I thought at best I would end up with 15 or 20$ by the time this blog had run its course upon my return to the states...three months from now. I had no idea that after 3 days I would have accrued over $25!

Now in my mind this means one of two things:

1) You people really love me and have way too much free time on your hands to continually sit around and click on advertisements on my blog (not that I'm complaining though).

2) Its actually not as hard as I originally thought to earn a little revenue via web advertising. The fact that a handful of my faithful readers (which is ultimately all of you) clicks on one or two links a day is actually earning me some extra dough.

But lets not get ahead of ourselves.

As much as I'd love to think I'm going to be rolling in the Benjys before too long, in reality that probably isn't going to happen. This could just be Google's way of saying, 'Hey welcome to the world wide web kid. Take a number." These high grossing payments could be the initial kickbacks given to new recruits.

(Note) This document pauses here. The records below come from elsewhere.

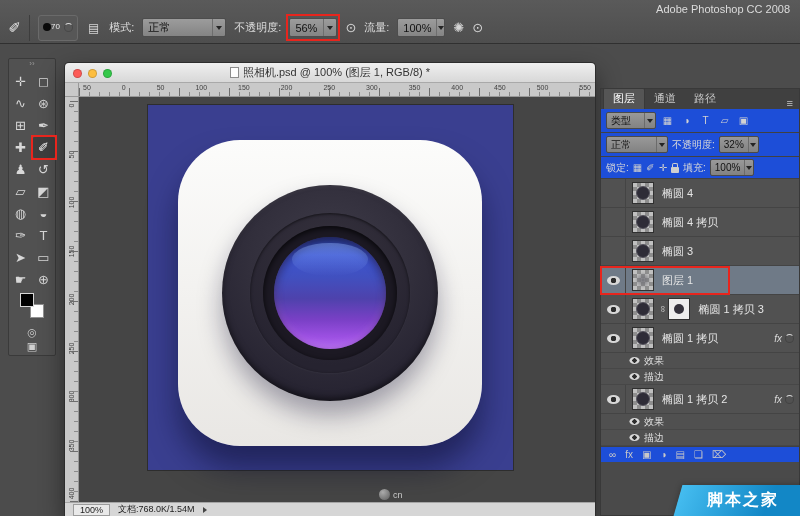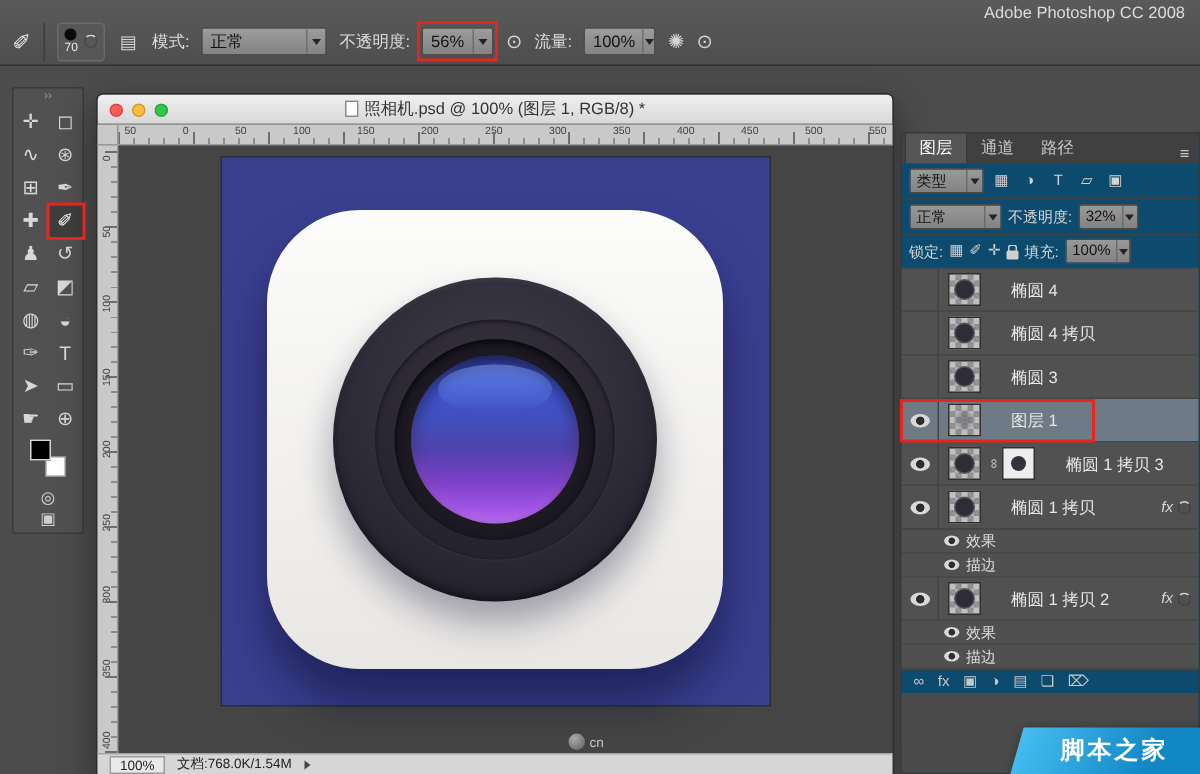"70" .bp-col { flex-direction: column -> row }
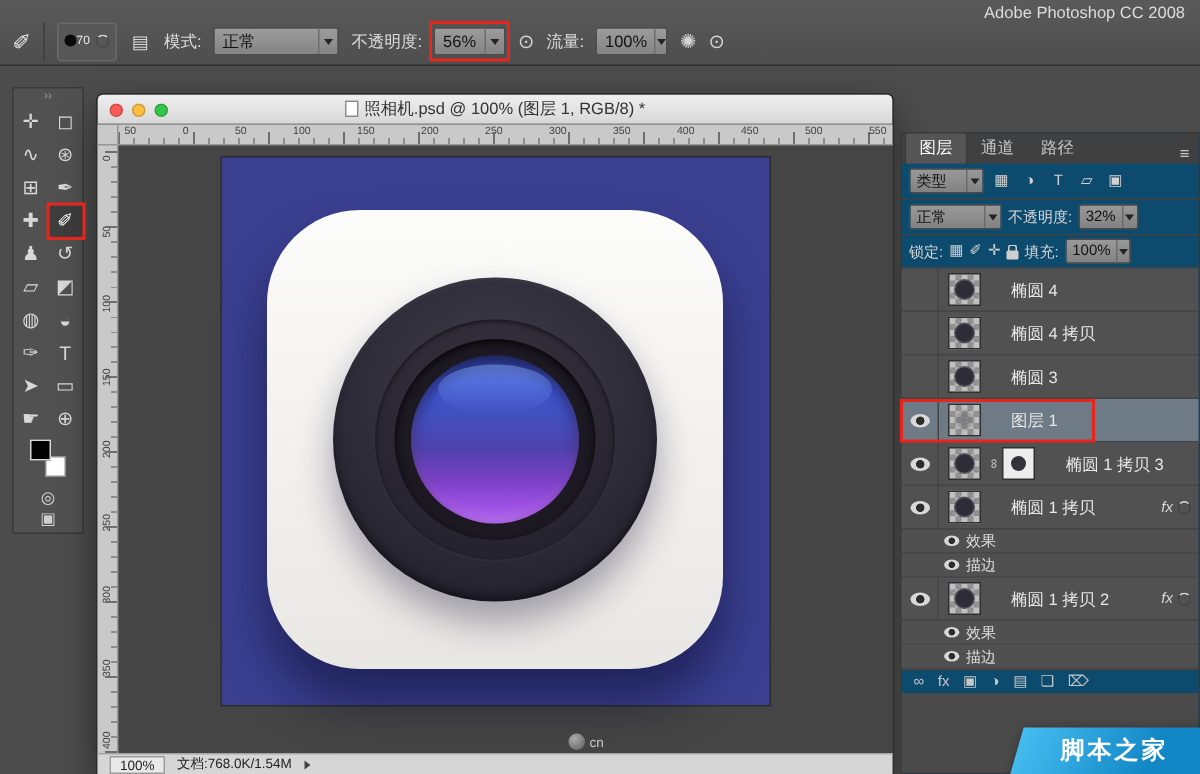"图层" .panel { background: #0c4a6e -> #1d4ed8 }
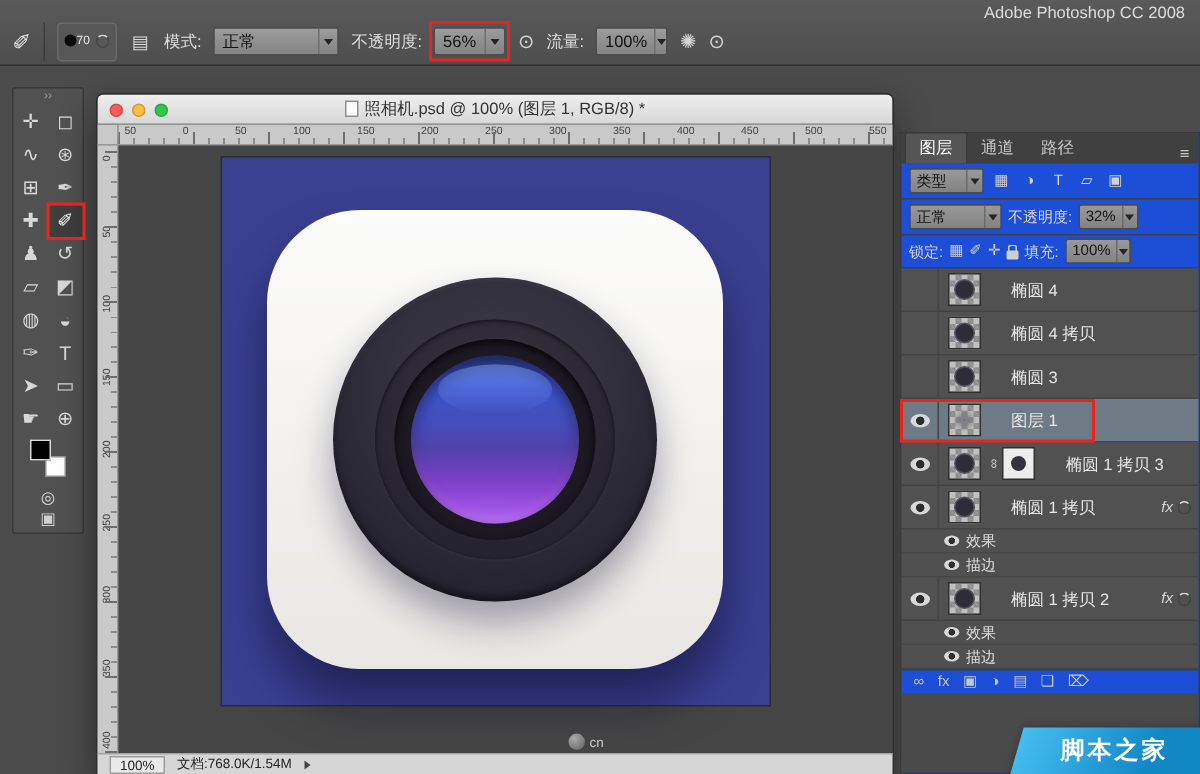"椭圆 4" .layer-name { margin-left: 15px -> 3px }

Despite my skepticism, lets just keep on left tapping those mice people.

Today I set up Google Analytics which is a nifty little web hosting tool that allows website owners to assess the traffic their site's receive. It breaks down all the user content to valuable information such as channels used to access the site, average time spent, links clicked, pages viewed, where their IP address is hosted, so on and so forth.

Its actually very interesting material; hopefully with such information I can ultimately increase the inflow of traffic to my sight thereby increasing my revenues.

Regardless, until the time comes where my site receives more hits/day than the almighty Google itself, I'm trusting in YOU to keep on being the dedicated readers I know you are! Your time is valuable to me. Literally.

Deviating momentarily from my propaganda, the CUBC student body and myself visited Brugges, Belgium today for a relaxing day trip. I'll be posting a blog on related material tomorrow so keep an eye out for it!

Wishing everyone the best.

All good; all the time,

Thomas

Thursday, February 25, 2010

Touch Down, Man Soup!

Soup that eats like a meal -Hearty. Nutritious. Delicious; that's the slogan for the mini microwavable Cambell's chunky soup commercials.

You've more than likely seen commercials featuring Philadelphia Eagle Donovan McNabb eating his small 1 1/2 cup portion of the selected brand of Cambell's Chunky Soup. The camera zooms in, holding his paper dixie cup sized bowl of 'filling' soup. He takes a bite, smiles, and is instantly gratified because the meager 1 1/2 cups of sustenance managed to stifle this 6' 2", 240lb quarterback's hunger. Well let me tell you folks, McNabb has obviously never heard of Man Soup. That's right, Man Soup.

Carrefour, the world's second largest retailer (under Walmart), has recently had to go through a restructuring here in Brussels. Generally this wouldn't bother me so much except that it actually means my local grocery store went out of business a few days ago and I am for the moment, left without an alternative. I think that the immediate response from most readers would be,

"So, just go to another store."

And believe me, I see your point. However, when you're on foot, carrying everything you purchase, and the closest retailer is over a mile away, it makes me a bit inclined to start telling stories like Ol' Jack LeGrand featuring tremendous trecks through snow, up hill both ways, 15 miles, frost on your mustache, ice sheets on your bald spot, carrying your stone tablet, and barefoot because they hadn't invented New Balance running shoes yet. You get the picture.

[Its times like this my Silverado would sure come in handy.]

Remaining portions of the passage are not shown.